Ils n’ont pas non plus bien géré le droit moral. Plutôt que de se soucier positivement de la promotion de l’œuvre, ils ont fait un procès à Média-Participations pour avoir mis la photo de Jacobs au dos du premier tome des nouvelles aventures de Blake et Mortimer, L’Affaire Francis Blake…
Philippe Biermé a pris une bonne décision en confiant les clés des coffres de la Fondation Jacobs à la Fondation Roi Baudouin ?
C’était la moins mauvaise issue possible.
Je m’explique : le patrimoine est désormais à l’abri mais les missions de la Fondation Roi Baudouin sont d’abord la recherche, la mobilisation citoyenne, la promotion de la philanthropie… pas la gestion du patrimoine.
Ils ont sauvé les meubles et c’est d’une grande noblesse mais, en même temps, pour moi, les originaux de bande dessinée devraient avoir leur place au Musée de la littérature de la Bibliothèque royale, où se trouvent déjà, par exemple, les lettres d’Hergé…
Vous n’auriez pas pu les abriter au CBBD ?
Non, parce que nous sommes toujours une ASBL privée. Notre fonctionnement est financé à 90 % avec l’argent des visiteurs, qui sont un peu chinois, à 45 % français et, à 17 % seulement, belges ! Avant d’accueillir des collections de l’importance de celles de la Fondation Jacobs, il faudrait, et j’y pense depuis longtemps, modifier nos statuts.
Comment voyez-vous la mise en œuvre de la nouvelle Fondation Edgar Jacobs ?
Je m’interroge sur la présence de Philippe Biermé dans cette Fondation car il n’a pas su tenir convenablement la précédente, qu’il a présidée pendant près de trente ans !
Quant à la présence de Nick Rodwell, c’est un homme qui a prouvé son sens de la défense et de la mise en valeur du patrimoine de la BD belge.
Par contre, je trouve dommage que le Studio Jacobs n’en fasse pas partie et je parle ici dans l’intérêt supérieur de l’œuvre de Jacobs.
La Fondation est-elle finalement la meilleure voie de préservation d’une œuvre ?
Non. Moi, je rêve d’ailleurs d’une autre sorte de fondation : celle des créateurs de bande dessinée. Trop d’auteurs, jeunes ou vieux, n’ont pas un euro devant eux.
Un immense illustrateur, dont je tairai le nom, a dû vendre ses planches pour pouvoir se faire opérer de la main ! C’est insupportable.

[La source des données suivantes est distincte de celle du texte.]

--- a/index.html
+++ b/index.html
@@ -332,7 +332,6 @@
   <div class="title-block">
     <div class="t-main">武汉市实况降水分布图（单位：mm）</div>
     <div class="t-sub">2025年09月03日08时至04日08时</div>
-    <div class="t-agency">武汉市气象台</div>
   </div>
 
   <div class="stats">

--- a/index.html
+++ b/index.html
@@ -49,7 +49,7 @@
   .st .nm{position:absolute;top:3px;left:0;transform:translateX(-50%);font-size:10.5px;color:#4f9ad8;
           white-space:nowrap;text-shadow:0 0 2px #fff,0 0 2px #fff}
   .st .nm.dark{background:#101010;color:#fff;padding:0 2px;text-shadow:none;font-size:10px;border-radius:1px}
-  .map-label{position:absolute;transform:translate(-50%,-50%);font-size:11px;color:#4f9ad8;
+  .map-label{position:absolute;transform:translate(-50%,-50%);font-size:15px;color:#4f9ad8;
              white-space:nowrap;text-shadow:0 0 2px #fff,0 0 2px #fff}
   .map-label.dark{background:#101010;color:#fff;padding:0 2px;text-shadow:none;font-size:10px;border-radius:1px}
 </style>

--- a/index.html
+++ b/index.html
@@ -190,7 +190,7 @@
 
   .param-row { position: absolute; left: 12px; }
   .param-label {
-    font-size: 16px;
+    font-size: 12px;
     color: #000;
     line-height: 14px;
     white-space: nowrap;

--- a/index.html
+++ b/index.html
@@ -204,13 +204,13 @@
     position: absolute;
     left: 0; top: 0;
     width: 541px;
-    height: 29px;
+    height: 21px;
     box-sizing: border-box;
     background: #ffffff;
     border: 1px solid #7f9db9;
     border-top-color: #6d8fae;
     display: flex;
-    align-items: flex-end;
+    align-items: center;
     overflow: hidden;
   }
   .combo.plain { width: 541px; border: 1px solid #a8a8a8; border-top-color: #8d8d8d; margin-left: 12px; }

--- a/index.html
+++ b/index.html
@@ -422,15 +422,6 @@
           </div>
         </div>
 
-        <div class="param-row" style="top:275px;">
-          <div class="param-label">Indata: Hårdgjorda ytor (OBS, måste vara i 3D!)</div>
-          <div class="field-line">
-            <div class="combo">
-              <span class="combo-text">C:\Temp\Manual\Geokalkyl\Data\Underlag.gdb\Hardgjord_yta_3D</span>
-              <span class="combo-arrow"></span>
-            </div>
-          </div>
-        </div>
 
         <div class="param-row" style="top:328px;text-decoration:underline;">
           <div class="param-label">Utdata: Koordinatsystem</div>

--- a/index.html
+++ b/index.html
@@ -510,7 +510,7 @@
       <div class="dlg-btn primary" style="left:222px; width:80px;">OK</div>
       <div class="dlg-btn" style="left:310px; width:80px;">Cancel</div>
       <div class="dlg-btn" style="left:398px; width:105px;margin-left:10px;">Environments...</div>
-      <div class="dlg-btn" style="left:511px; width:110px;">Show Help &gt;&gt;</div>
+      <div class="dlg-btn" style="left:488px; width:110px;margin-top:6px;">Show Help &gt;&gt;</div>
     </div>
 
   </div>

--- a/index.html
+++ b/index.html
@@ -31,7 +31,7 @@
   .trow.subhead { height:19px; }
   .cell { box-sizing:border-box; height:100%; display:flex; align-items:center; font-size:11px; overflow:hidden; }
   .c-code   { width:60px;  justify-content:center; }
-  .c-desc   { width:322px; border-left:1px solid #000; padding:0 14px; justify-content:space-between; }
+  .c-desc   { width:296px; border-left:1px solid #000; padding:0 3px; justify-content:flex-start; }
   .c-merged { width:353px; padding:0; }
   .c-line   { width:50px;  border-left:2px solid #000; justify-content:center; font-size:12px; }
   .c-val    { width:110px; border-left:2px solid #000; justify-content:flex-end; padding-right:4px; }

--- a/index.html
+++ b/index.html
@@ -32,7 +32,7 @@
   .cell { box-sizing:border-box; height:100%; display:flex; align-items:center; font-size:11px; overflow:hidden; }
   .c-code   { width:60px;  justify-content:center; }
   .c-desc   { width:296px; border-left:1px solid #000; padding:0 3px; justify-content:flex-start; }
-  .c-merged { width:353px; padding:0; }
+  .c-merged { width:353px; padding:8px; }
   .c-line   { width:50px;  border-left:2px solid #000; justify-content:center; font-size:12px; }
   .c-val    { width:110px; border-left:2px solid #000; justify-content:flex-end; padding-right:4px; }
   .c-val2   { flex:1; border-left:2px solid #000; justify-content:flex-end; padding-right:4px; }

Des millions d’euros sont investis par les collectionneurs dans des planches de Jacobs mais quelle part du marché de la BD revient aux auteurs ?
L’art et la BD, c’est un mariage difficile à consommer ?
Oui, parce que l’œuvre, ce n’est pas la planche, c’est l’album. Une bande dessinée, c’est une histoire complète avec un scénario.
Ce qui fait de la BD un objet culturel, c’est l’album que l’on trouve dans la bibliothèque de Monsieur tout le monde, qui se lit dans le métro de Tokyo comme au supermarché Carrefour.
C’est dans l’album qu’on découvre un nouvel auteur, et pas dans les galeries d’art.